I have not given up installing the developer version of pywr for using the debug mode. I have to try this but just have not found time yet for doing so.
What parameter are you using for the level calculation? Does the issue go away if you use a ConstantParameter instead?
I am not using MOEA or anything random. I cannot purposefully reproduce, other than run the model a few times in a row, and even then, maybe the issue will occur one or more times, maybe not.
My working theory is that the general issue is to do with floating point precision comparison problems when working with a fixed (or what should be fixed) constraint. I think we might be making a doubly bounded constraint with a very tiny range. I'll see about making a PR that we can use to test that theory.

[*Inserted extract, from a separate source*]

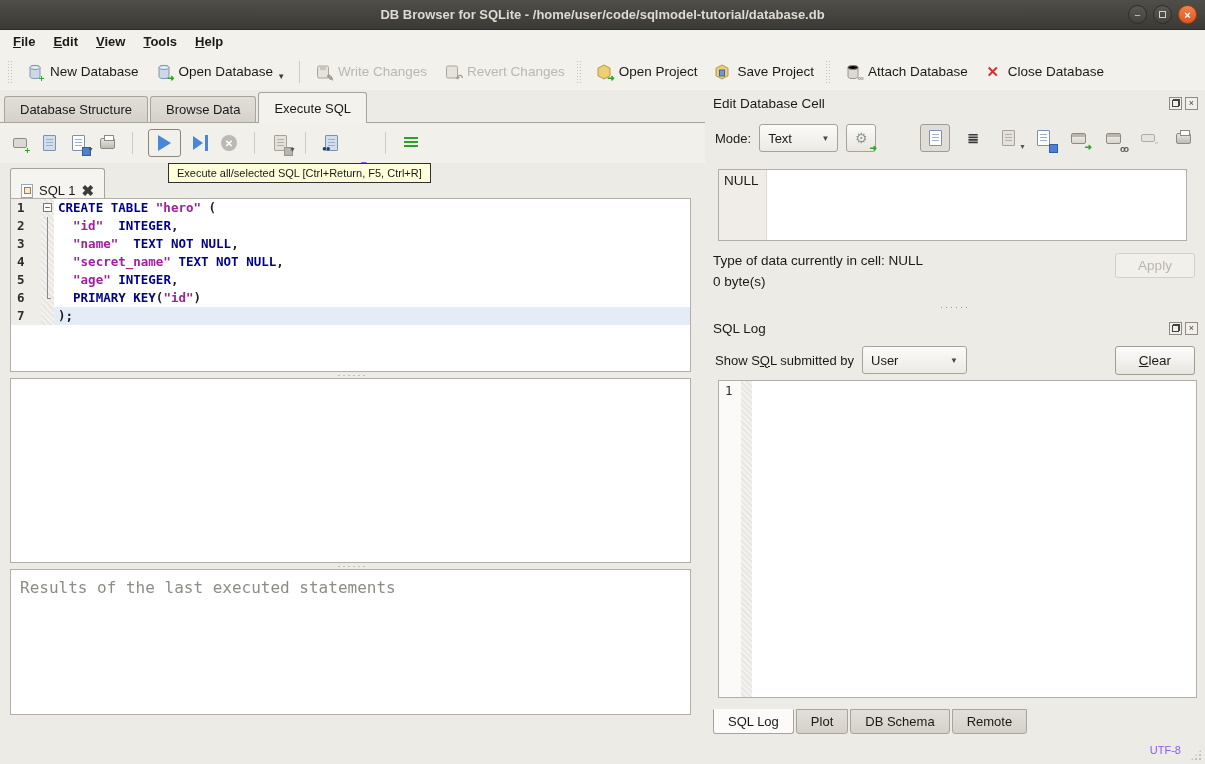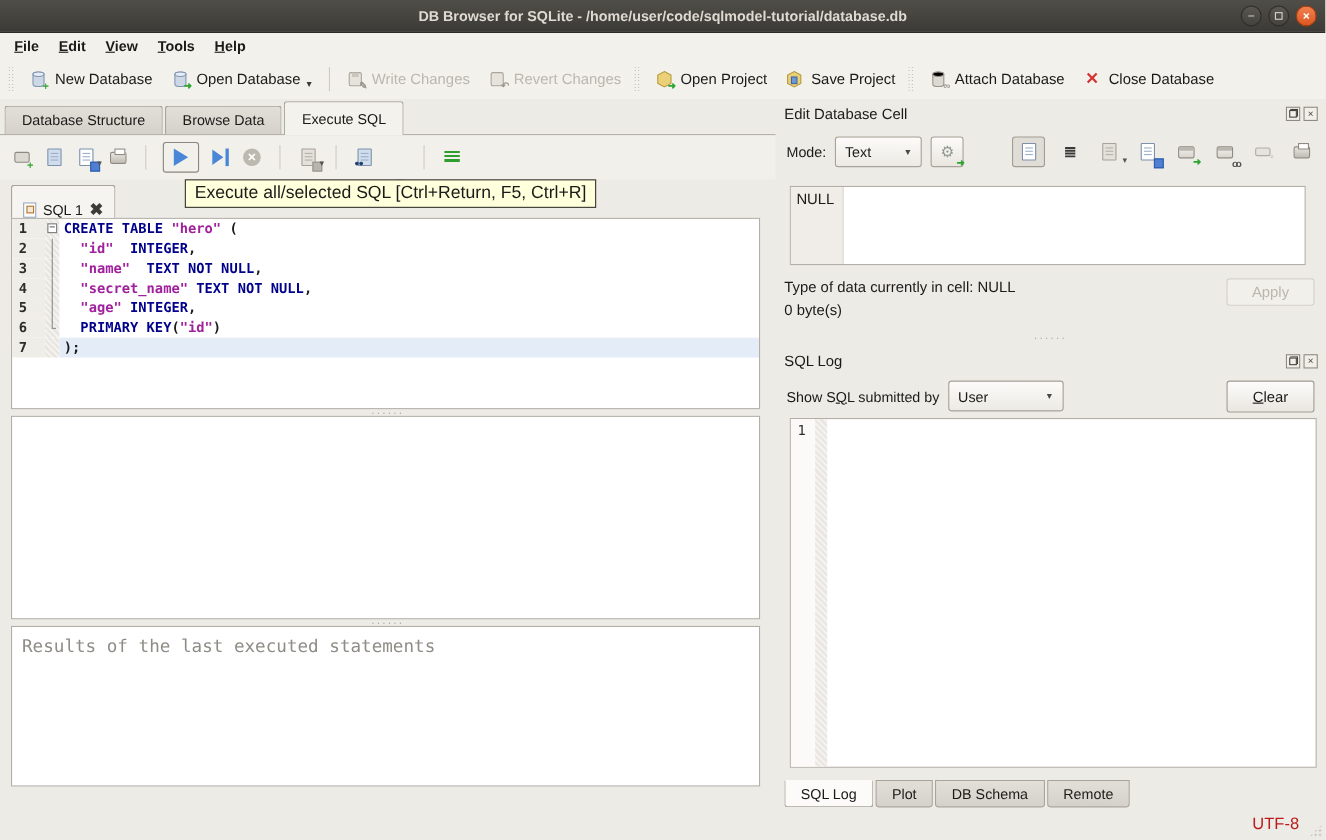"Execute all/selected SQL [Ctrl+Return," .tooltip { font-size: 16px -> 11px }
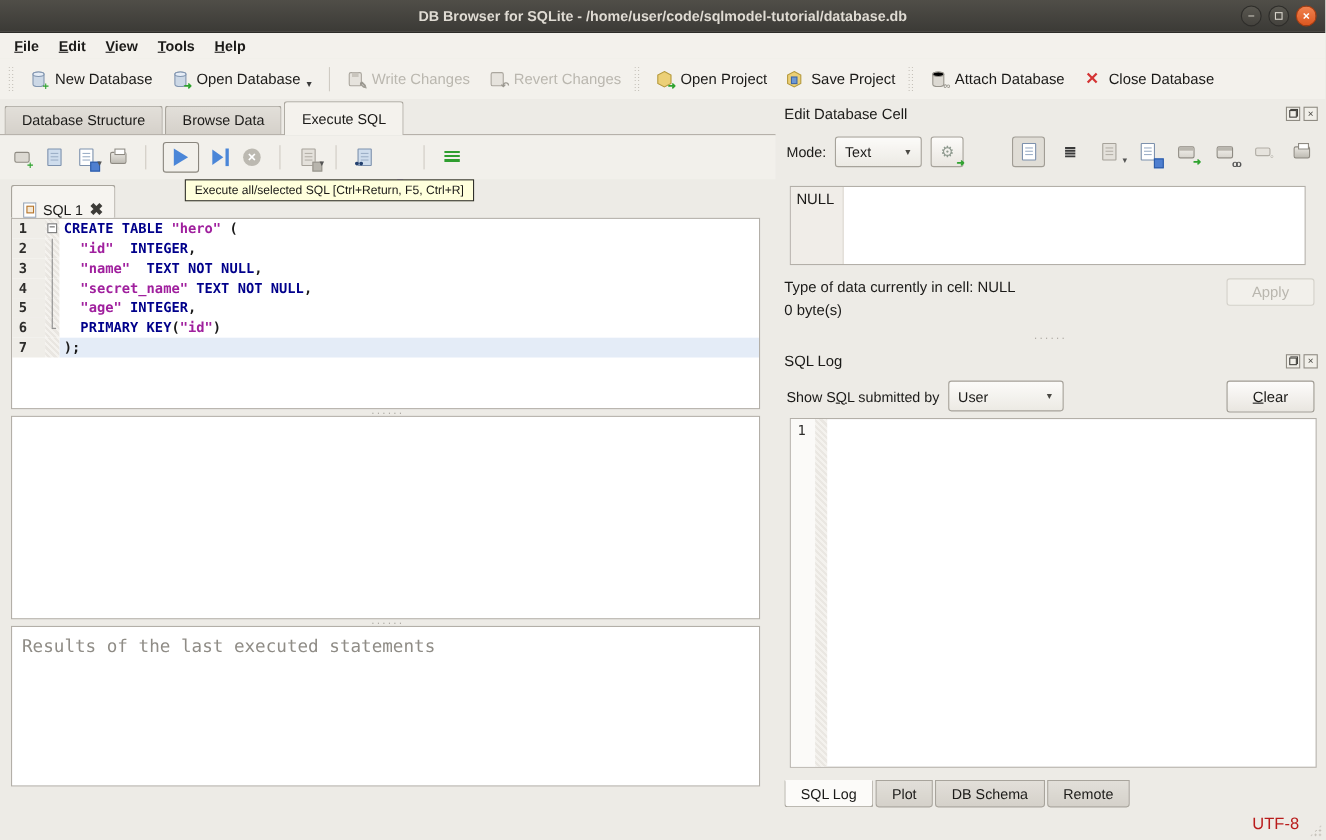"UTF-8" .enc { color: #b91c1c -> #8b5cf6; font-size: 15px -> 11px }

I think the first time-step level issue might be unrelated if there are NaN's involved though.
@BaptisteFrancois I have created a branch (glpk-fixed-con-threshold) with a potential fix as described above. See https://github.com/pywr/pywr/pull/925. Is there any chance you could try this out and see if it helps?
@jetuk sure I can do that.
I noticed that you included the threshold with the pywr/solvers/cython_glpk.pyx . However, I do not have this file in my pywr folder. I only have cython_glpk.cp36-win_amd64.pyd.
Does that mean I am using a previous version of pywr? B.
No, it means it's part of the source code that creates that pyd file. To test this change you'll have to compile Pywr from source unfortunately.
ok got it. I'll try to get this running by tomorrow evening, if not you should hear from me sometimes next week.